Copyright infringement will always exist, but it can be greatly reduced if the content providers adapt.
Have to echo that sentiment.
I'd happily pay for the Sky F1 channel but I can only get it if I subscribe to the sports package, and I've no interest at all in football. £27 for, on average, two races a month is too much especially as I would guess a chunk of that goes to buy football rights. Sky Sports is a 8 channel bundle, if they package F1 separately for a reasonable cost (say a fiver or so, as I doubt it would be as simple as charging an 1/8 of the bundle price) I'd be interested.
End result I watch it on Channel 4, Sky get nothing from me, the rights holders get whatever C4 pay, I could get it by Kodi but I can't be bothered.
I understand F1 is a high cost sport, maybe I'm not rabid enough of a F1 fan to pay the extra money, but the side effect is I'm watching less races , I'm less likely to buy any merchandise for the teams, I'm not so bothered if I miss a race either, and that's not good for the sport long term to lose viewers.
@Gavin Chester
...F1 is a high cost sport...
A few years ago* I went to a talk given by Adrian Newey. One of his opening remarks was roughly "I can't tell you our budget, but we employ over 200 people whose job is to let 2 very wealthy men drive very quickly in circles for a couple a couple of hours every two weeks".
I lost interest in F1 when enforced pitstops became the norm and races were won more by team tactics than the very wealthy man in the car.
* Oh shit it was over 20 years ago.
I think you pretty much nailed it there.
The problem is that in a typical fashion only shortermist gains and profits are looked at.
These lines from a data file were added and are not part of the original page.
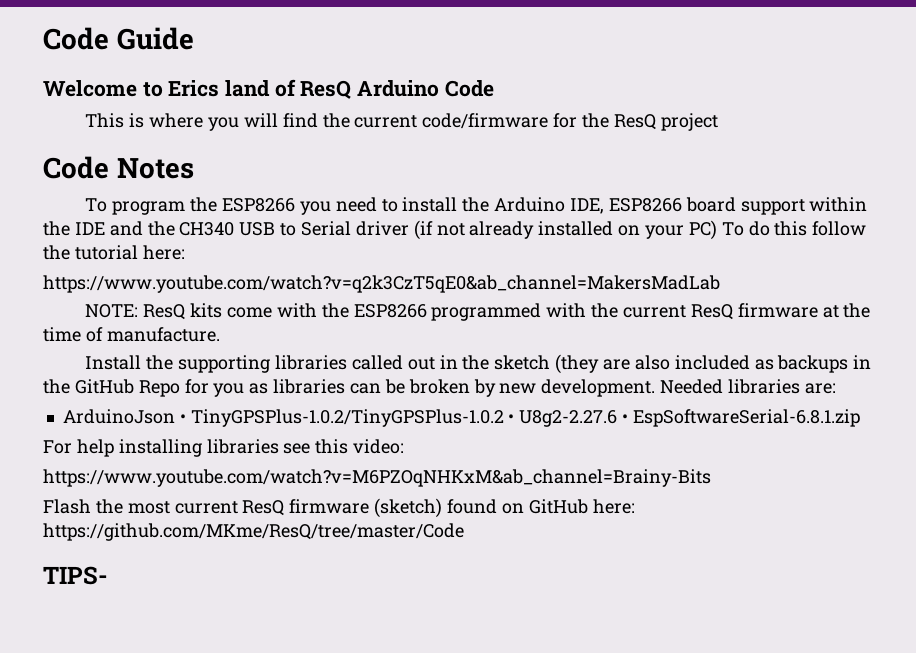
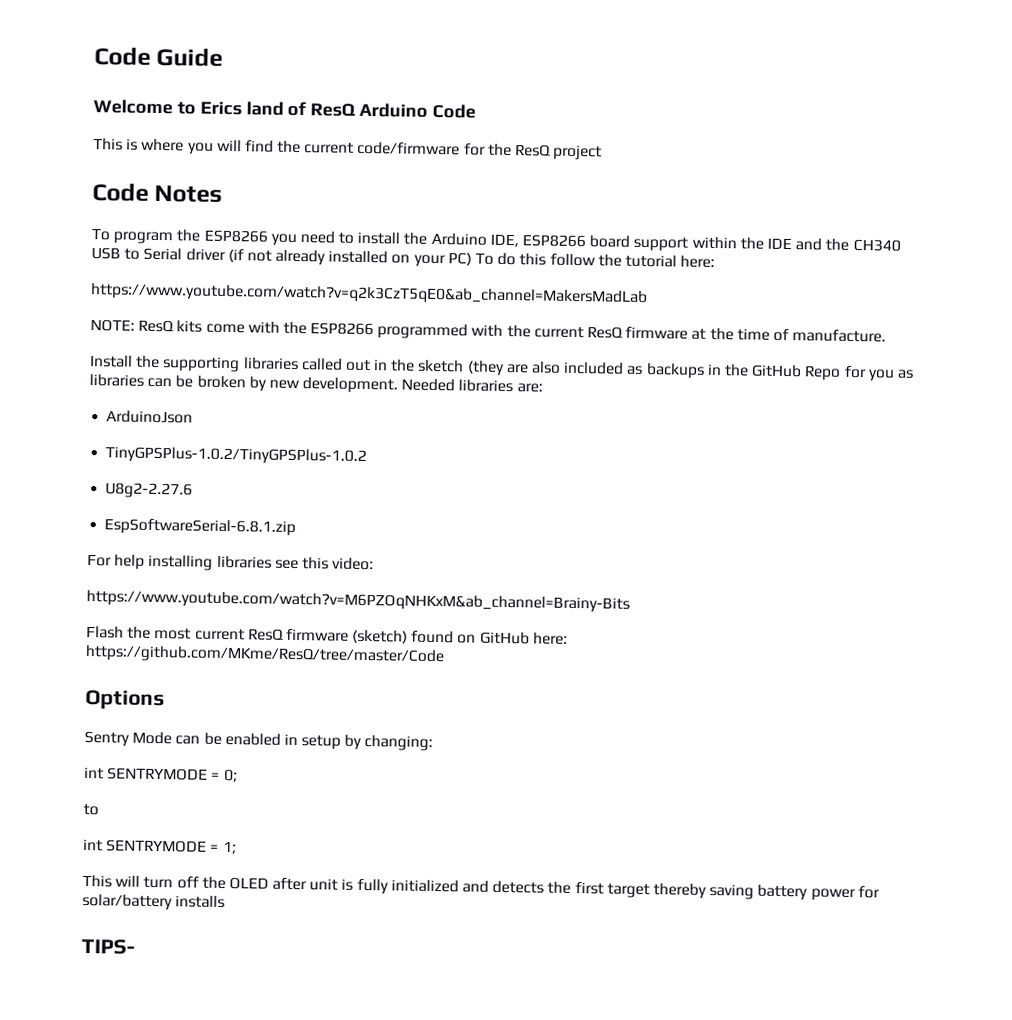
- ArduinoJson • TinyGPSPlus-1.0.2/TinyGPSPlus-1.0.2 • U8g2-2.27.6 • EspSoftwareSerial-6.8.1.zip
+ ArduinoJson
+ TinyGPSPlus-1.0.2/TinyGPSPlus-1.0.2
+ U8g2-2.27.6
+ EspSoftwareSerial-6.8.1.zip
+ Options
+ Sentry Mode can be enabled in setup by changing:
+ int SENTRYMODE = 0;
+ to
+ int SENTRYMODE = 1;
+ This will turn off the OLED after unit is fully initialized and detects the first target thereby saving battery power for solar/battery installs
Not the long game where people become more tech savvy will find ways to get the content for free as they are fed up with Murdoch et al going in dry and then sitting on a pile of cash.
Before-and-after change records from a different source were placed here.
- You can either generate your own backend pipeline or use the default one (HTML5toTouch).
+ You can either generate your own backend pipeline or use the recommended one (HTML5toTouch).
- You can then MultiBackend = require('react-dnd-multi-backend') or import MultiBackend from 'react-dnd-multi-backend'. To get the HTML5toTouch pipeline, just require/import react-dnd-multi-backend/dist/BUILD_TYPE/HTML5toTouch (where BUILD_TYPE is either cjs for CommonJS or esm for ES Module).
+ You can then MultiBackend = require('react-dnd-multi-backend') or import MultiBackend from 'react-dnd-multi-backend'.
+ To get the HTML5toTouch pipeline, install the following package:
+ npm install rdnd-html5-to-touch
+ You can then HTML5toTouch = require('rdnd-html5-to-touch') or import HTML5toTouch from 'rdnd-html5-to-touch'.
A cost effective subscription (something like Sports Donkey without the questionable legality) would kill the need stone dead, short term profits would be hit but long term they would make more as people flocked to the system and didn't desert it when they are fed up of being screwed over.
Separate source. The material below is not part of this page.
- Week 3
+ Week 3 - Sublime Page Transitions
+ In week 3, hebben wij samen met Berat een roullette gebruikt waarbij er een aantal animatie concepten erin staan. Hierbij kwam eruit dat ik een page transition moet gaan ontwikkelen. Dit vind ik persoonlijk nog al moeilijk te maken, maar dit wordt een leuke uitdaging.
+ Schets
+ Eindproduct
Similar could be said of TV Shows that air in the US, weeks or sometimes even months ahead of the UK, risking Spoilers.
Make them available, and affordable. I'd happily pay 50p an episode to buy and watch it the day after it airs in the US instead of torrenting it. Unfortunately by the time most show air in the UK, spoilers and conversation about the episodes\series are already all over social media.
Incidentally, I have an Amazon Prime, Netflix and Sky Subscription, so as far as I'm concerned with TV shows I'm doing nothing more than glorified time-shifting. The Studios are still getting their money.
I don't as a point believe in torrenting movies that are still on circuit. I don't mind downloading the odd one if I'm intending to get in on BluRay or already own it on BluRay and want a digital copy that I can watch through Kodi.
"Copyright infringement will always exist, but it can be greatly reduced if the content providers adapt."
You forget. Once their media's cut loose, they lose their repeat business which they need to continue existing. Plus these things cost money and they need to recoup it. Have you considered that your model may not be enough to get it back? Unless you can provide actual hard numbers to support this? And don't use the music industry as a basis since their overheads are much lower being they don't have to cater to eyes.
I have a kodi box - never used the preloaded addons.
Mainly used to stream content from PVR & watch iPlayer via local network (dumb TV so need a device for iPlayer)
Buying a non preloaded kodi box was essentially impossible - they all (at the cheap price points I was looking at) came preloaded, so not really a choice of a "clean" kodi box.
I'm sure plenty of people wanted a pirate box, however I'm sure others, like me, ended yup with preloaded box because there was no other choice easily available.
.. Only got one as previous solution (using old mobile to talk to PVR) sometimes gave a poor picture as affected by iffy wifi signal if other people in house hammering wifi, and kodi box came with RJ45 connection so could be cabled & not subject to wifi vagaries
Preloaded is PITA - mine was set to autoupdate addons too, so it was using bandwidth periodically downloading updates that would never be used
"Buying a non preloaded kodi box was essentially impossible "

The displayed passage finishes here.